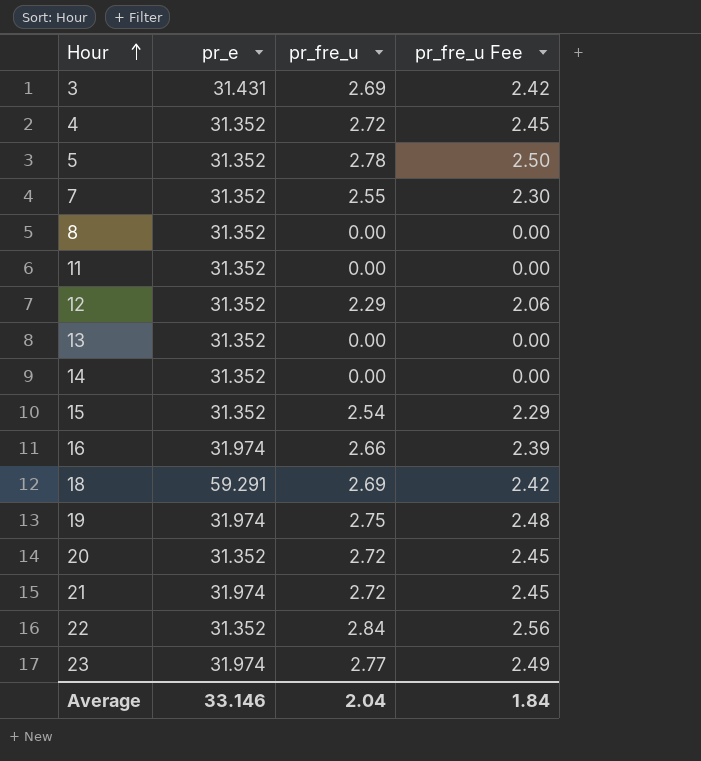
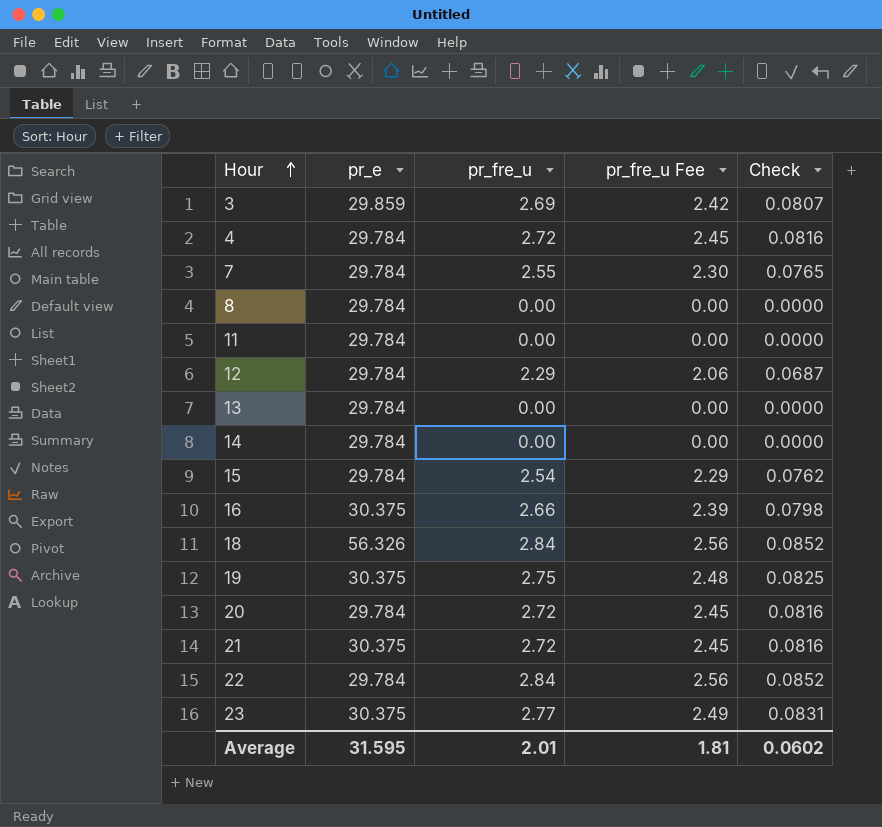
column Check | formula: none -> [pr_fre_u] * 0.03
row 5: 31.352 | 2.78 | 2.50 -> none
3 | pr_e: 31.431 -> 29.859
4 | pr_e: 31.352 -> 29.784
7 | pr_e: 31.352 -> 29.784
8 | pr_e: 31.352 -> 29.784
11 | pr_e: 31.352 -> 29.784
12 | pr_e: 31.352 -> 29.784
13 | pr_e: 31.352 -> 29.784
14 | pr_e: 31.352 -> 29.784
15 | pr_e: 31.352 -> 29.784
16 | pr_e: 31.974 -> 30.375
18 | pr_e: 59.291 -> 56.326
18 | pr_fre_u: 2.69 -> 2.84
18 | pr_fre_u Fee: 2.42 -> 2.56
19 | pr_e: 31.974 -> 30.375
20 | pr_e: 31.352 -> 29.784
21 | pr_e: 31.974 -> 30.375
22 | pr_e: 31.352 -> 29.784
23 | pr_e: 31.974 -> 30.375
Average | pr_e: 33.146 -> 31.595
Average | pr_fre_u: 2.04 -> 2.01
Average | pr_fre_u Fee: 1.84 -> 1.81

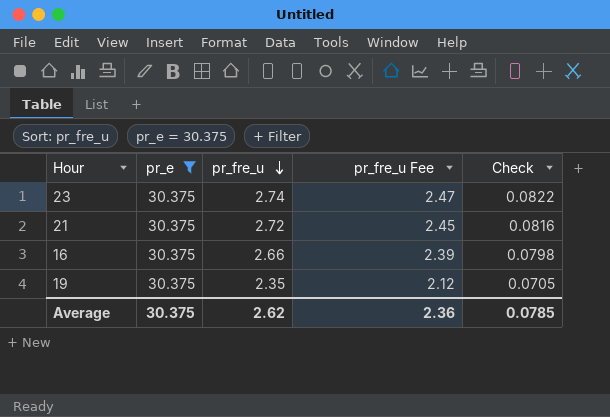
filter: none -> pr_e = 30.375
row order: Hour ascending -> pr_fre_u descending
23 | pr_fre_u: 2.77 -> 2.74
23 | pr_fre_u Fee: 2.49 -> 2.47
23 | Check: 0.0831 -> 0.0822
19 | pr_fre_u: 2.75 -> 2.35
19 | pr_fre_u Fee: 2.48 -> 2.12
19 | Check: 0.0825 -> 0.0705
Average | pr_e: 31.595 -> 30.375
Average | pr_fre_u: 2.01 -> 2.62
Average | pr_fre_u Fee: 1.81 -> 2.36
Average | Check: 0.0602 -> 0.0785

* * *

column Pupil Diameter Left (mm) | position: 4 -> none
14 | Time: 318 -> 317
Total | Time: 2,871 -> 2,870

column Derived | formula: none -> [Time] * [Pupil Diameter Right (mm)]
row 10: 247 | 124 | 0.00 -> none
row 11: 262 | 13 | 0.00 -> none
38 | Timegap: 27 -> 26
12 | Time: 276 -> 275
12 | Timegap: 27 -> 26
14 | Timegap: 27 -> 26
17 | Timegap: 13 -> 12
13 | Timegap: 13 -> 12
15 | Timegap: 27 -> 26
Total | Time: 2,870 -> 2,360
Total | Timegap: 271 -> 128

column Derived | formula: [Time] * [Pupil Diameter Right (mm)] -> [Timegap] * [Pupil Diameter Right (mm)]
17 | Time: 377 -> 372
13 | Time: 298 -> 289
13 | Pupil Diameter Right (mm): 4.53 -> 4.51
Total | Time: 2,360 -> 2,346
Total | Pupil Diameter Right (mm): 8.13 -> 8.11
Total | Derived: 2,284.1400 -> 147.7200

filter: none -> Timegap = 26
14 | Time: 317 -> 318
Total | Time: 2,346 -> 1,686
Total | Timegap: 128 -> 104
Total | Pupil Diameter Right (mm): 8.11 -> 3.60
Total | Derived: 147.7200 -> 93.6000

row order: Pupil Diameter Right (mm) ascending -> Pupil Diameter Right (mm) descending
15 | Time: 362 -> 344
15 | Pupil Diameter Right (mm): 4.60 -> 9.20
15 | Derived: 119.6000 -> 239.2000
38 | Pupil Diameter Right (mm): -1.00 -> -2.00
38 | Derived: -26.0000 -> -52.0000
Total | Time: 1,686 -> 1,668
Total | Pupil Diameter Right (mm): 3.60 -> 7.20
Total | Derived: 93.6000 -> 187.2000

...

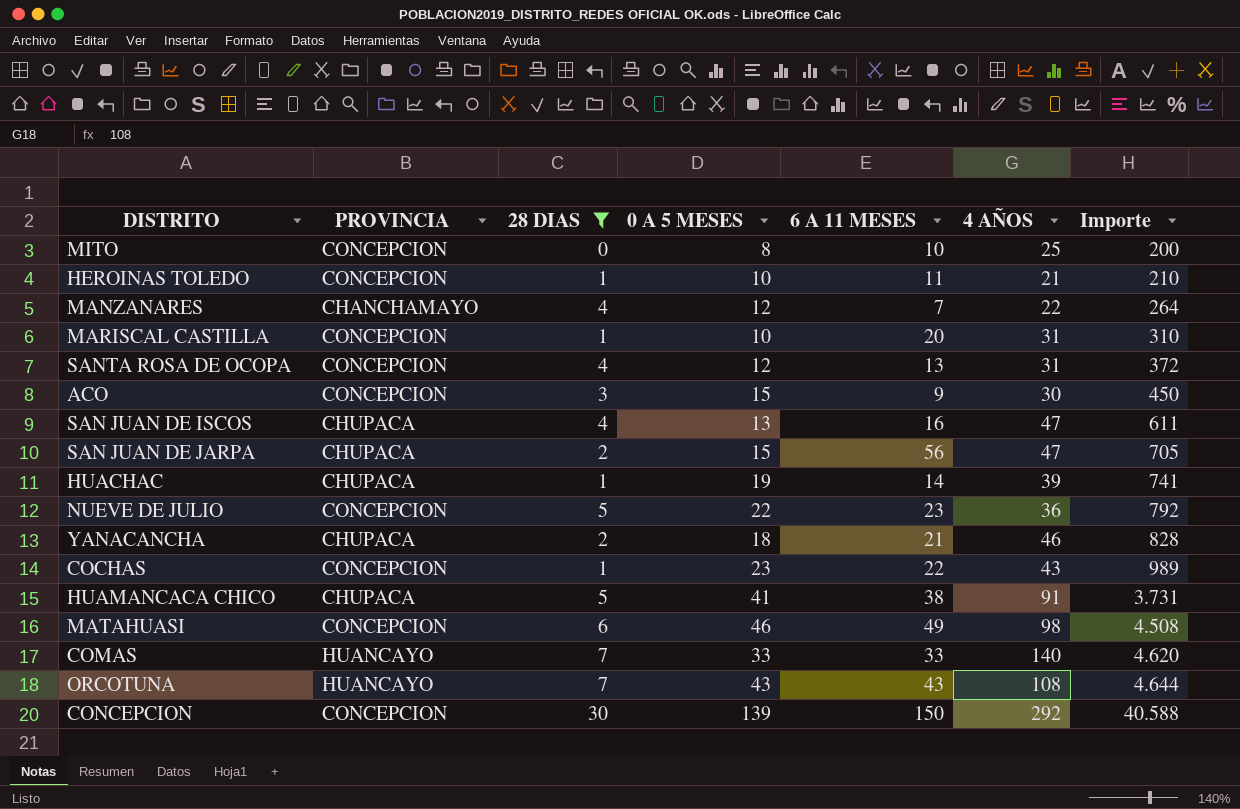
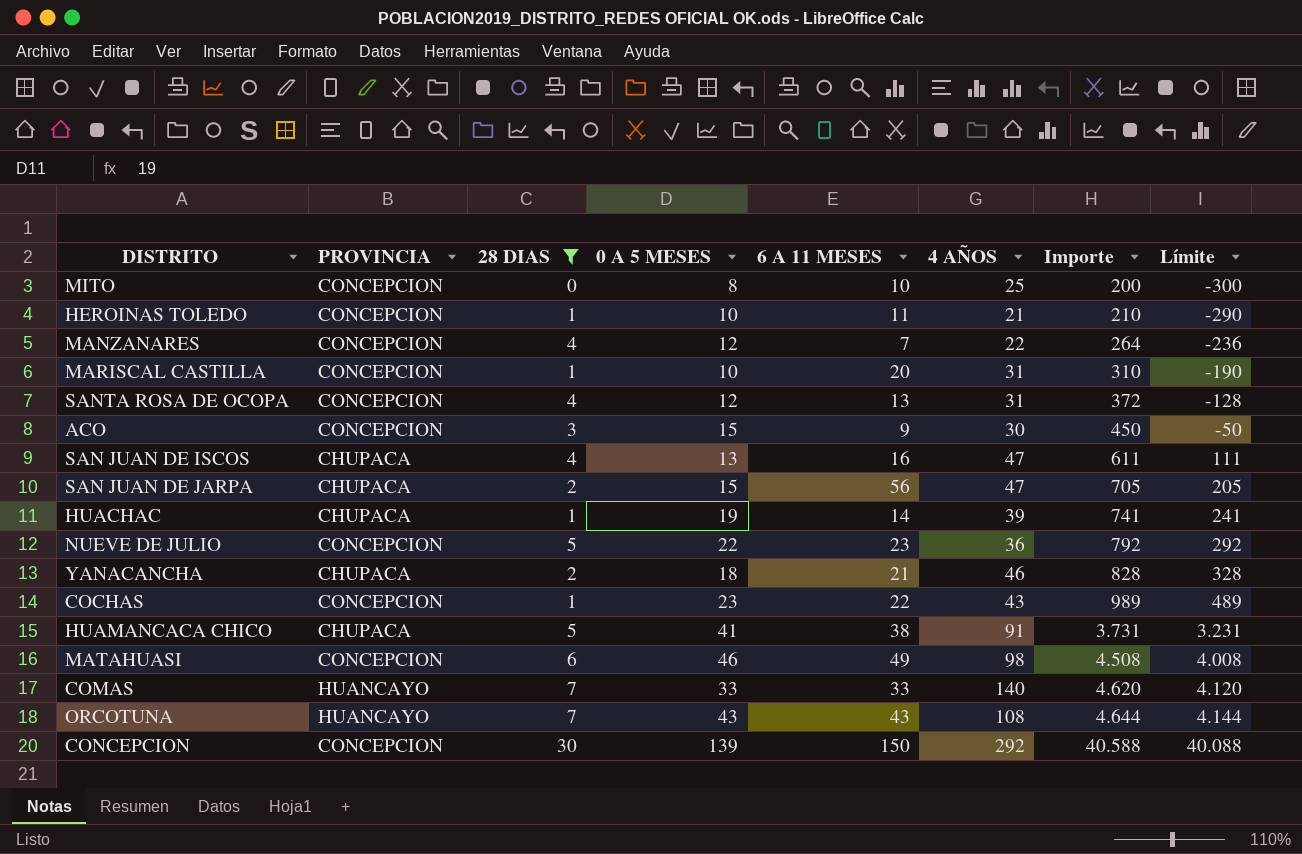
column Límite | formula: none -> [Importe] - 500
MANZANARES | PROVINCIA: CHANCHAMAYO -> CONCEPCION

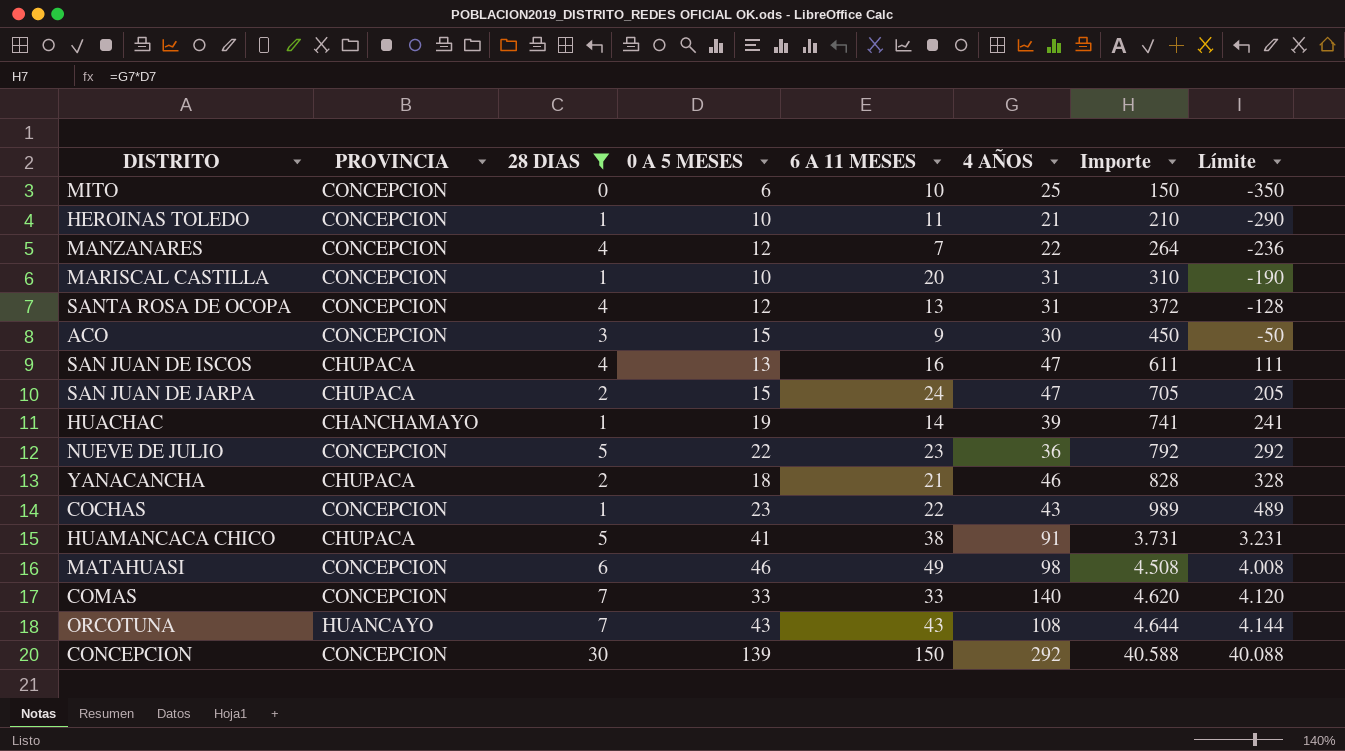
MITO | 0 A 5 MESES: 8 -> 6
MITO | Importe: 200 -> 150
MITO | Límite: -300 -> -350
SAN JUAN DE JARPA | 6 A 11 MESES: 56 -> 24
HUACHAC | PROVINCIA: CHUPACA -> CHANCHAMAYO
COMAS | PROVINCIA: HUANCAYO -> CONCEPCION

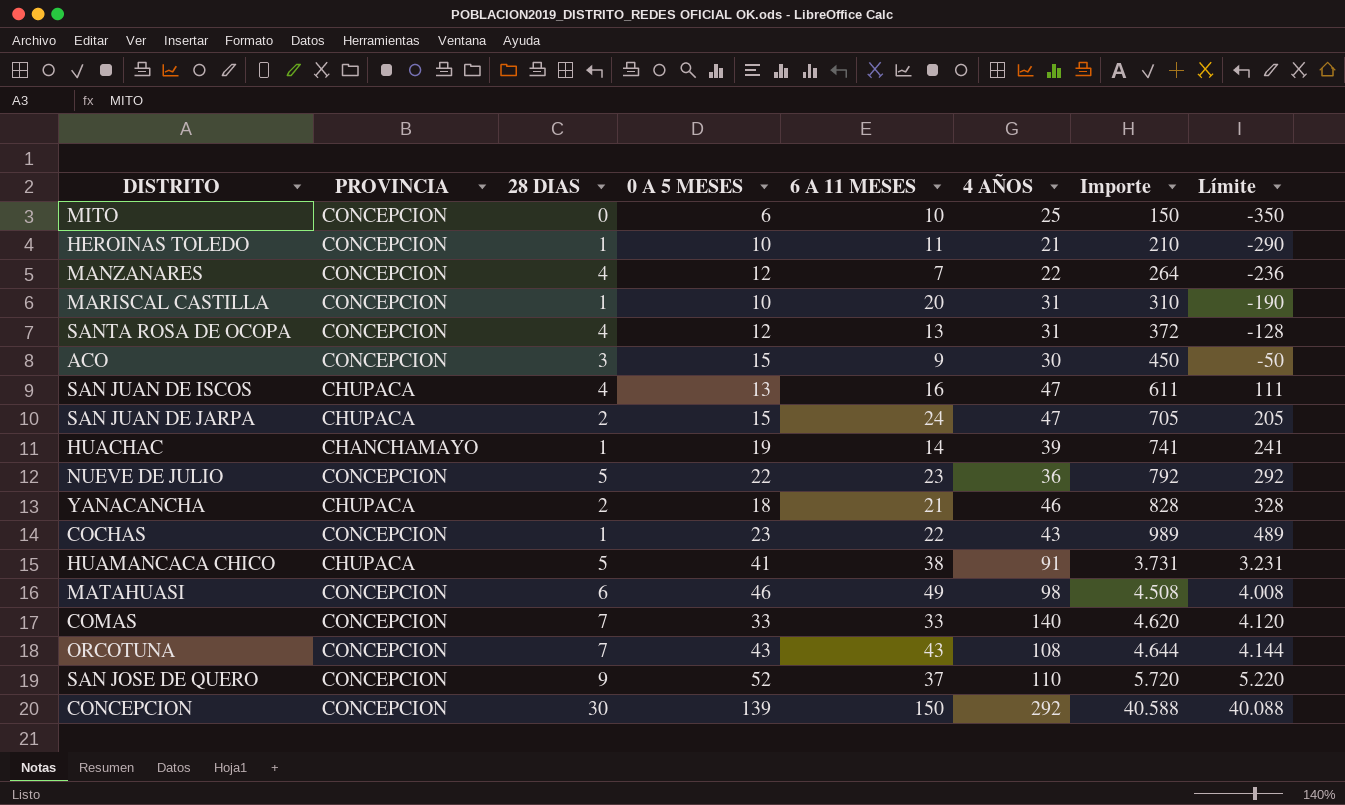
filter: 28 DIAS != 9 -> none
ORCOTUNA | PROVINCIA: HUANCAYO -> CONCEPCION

▶ **PROBLEM STATEMENT**:
Provide the number of lines in the entries above on which the string "HUANCAYO" is found, and no other text.

▶ **RESPONSE AREA**:
2